§ **INPUT MATERIAL**
+---+

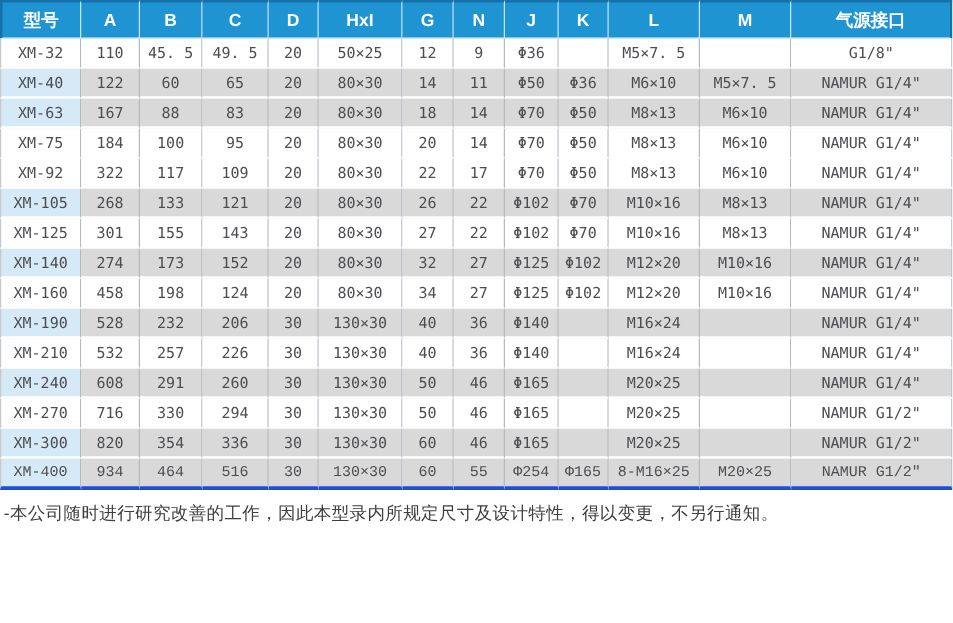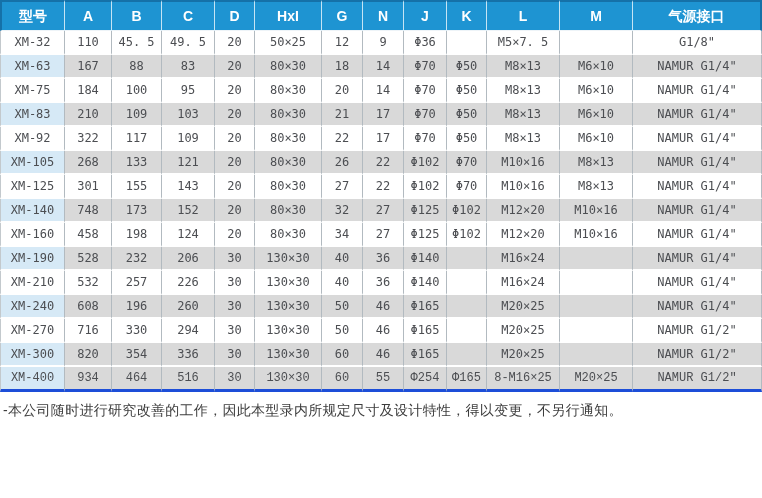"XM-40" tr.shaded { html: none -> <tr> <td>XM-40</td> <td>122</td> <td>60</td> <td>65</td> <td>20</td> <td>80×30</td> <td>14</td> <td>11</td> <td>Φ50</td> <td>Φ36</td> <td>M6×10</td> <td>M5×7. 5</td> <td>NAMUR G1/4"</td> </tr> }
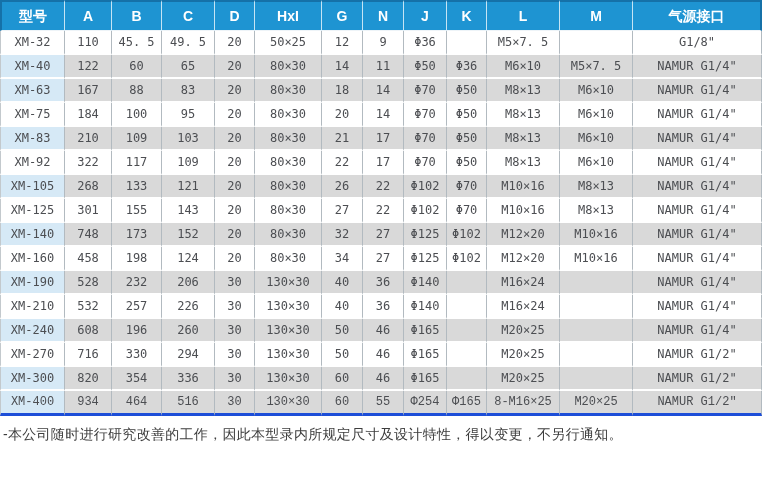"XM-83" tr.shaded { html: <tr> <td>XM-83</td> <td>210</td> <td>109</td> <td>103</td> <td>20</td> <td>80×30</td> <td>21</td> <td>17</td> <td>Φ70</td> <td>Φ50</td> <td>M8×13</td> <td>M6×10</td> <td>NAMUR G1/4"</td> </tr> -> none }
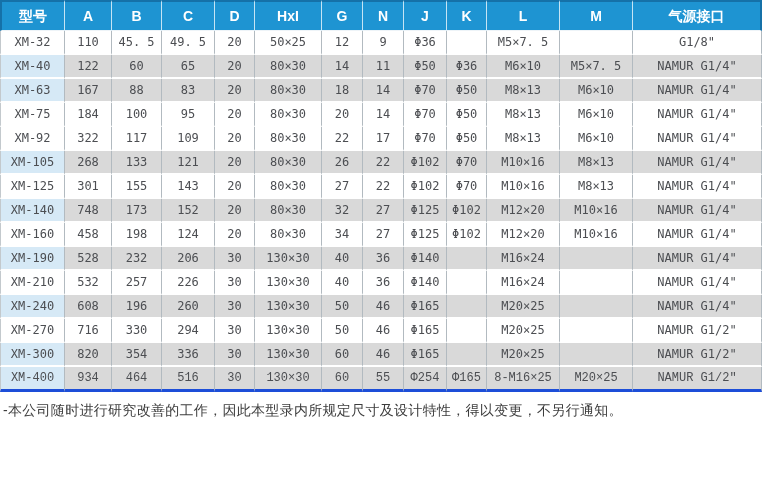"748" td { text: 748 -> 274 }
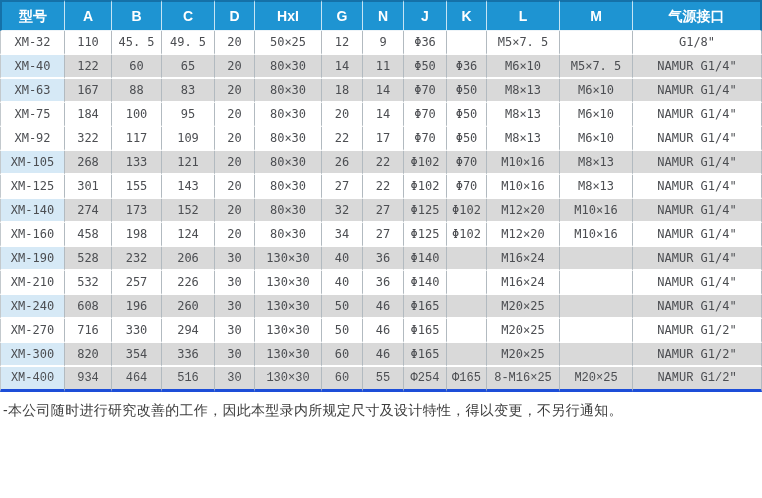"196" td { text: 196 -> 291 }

+---+

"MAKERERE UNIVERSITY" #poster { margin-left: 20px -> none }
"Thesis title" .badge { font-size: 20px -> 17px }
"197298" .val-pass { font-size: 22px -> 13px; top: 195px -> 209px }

+---+

§ **WHAT YOU ARE ASKED TO DO**
Collect every line from the records above that contains the word "size".

§ **FINISHED EXERCISE**
"Thesis title" .badge { font-size: 20px -> 17px }
"197298" .val-pass { font-size: 22px -> 13px; top: 195px -> 209px }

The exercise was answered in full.